Comparative Literature: Language Games

Sesion Coordinator: Michael Bernard-Donals
English Department, University of Wisconsin – Madison
Helen C. White Hall, 600 North Park Street, Madison WI 53706
mfbernarddon@wisc.edu

 

Doesn't the Other Always Win?: Lacan, Levinas, and the Precipitated Subject

Both Jacques Lacan and Emmanuel Levinas frame their discussions of the Other – and its founding of subjectivity – as traceable only within the limits of play, where the Other as Other is only discernable rhetorically through demonstrations of logical and ethical problems. Lacan's rendering of the three prisoner problem in his Ecrits found the very dialect of subjectivity that informs his later work. Similarly, Levinas' appeal to the ethical dilemmas articulated within and between the Talmud and its various commentaries likewise trace out a subject only supposed through the call of an Other, an Other that precedes the object of its call. This paper will offer a point of contact between what's often seen as two radically different approaches to the Other, showing how for both Lacan and Levinas the priority of the Other rests not in its spatial, geometric, or even logical prior existence to the subject, but rather in the subject's temporal dependence on the Other's movement.

Richard Glejzer
North Central College
riglejze@noctrl.edu

 

Language Games and the Discourse figure

This paper explores Lyotard's explanation of the differences between reading and seeing in Discours, figure (1971). In particular, it will explore the opposition of language to experience he sets up, one that looks like a Wittgensteinian ‘grammatical investigation.' avant la lettre, as all three references to Wittgenstein are to the Wittgenstein of the Tractatus.

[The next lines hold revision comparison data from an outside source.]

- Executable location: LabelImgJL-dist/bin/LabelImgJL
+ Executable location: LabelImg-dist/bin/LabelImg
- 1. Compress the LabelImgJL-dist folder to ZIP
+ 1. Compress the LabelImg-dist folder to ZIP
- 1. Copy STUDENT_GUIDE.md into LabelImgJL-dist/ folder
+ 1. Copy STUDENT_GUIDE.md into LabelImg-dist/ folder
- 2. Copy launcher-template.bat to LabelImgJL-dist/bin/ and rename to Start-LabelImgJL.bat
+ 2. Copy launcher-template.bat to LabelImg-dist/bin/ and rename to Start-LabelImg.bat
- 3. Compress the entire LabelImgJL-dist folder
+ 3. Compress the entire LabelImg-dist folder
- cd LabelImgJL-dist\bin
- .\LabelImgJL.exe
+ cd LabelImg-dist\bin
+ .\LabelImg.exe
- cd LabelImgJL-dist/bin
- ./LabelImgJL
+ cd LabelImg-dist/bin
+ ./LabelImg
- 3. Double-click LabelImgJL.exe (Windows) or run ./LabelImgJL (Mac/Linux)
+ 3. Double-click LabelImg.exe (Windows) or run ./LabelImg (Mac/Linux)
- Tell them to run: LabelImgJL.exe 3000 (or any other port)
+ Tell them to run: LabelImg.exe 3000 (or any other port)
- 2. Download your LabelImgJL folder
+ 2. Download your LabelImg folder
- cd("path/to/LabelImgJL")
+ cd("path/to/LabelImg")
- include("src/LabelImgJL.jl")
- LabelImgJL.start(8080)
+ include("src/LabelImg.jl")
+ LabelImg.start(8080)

Focusing on Discours, figure also avoids the difficult hybridization of Wittgenstein with Kant (esp. in Just Gaming and The Differend ). The complication that arises in its place is the importance of psychoanalysis (esp. Freud) and phenomenology (esp. Merleau-Ponty); however, the latter's focus on the body allows an easier approach to the ‘forms of life' that support such a large part of the discussion of language-games in Philosophical Investigations and plays an important role in Wittgenstein studies.

Mark Pettus
University of Wisconsin, Madison
mapettus@wisc.edu

 

Persistence and Conviction: How to Say Yes in Beckett and Wittgenstein

In an essay entitled "The Exhausted" entirely devoted to the oeuvre of Samuel Beckett, Gilles Deleuze writes, "Beckett's great contribution to logic is to have shown that exhaustion (exhaustivity) does not occur without a certain physiological exhaustion" (154). Hence it is not metaphorical to say that one becomes exhausted from exhausting logic; it is a symptomalogical fact. In this essay I will be concerned primarily with the Nietzschean question: what is the value of certainty? To go on, Beckett would respond. So too would Wittgenstein. To address and investigate this problem further, I will draw on Wittgenstein's arguments in On Certainty on the role that presuppositions play in our language games and his discussion in Philosophical Investigations of rule-following. I want to place Beckett's Waiting for Godot and Company beside Wittgenstein's texts in order to understand more fully the working out of the physiological effects of certainty on persistence and conviction. Finally, I wish to ask: can there be an ethics of persistence as Alain Badiou in his Ethics suggests? And can conviction lead to an affirmative attitude in the Nietzschean sense?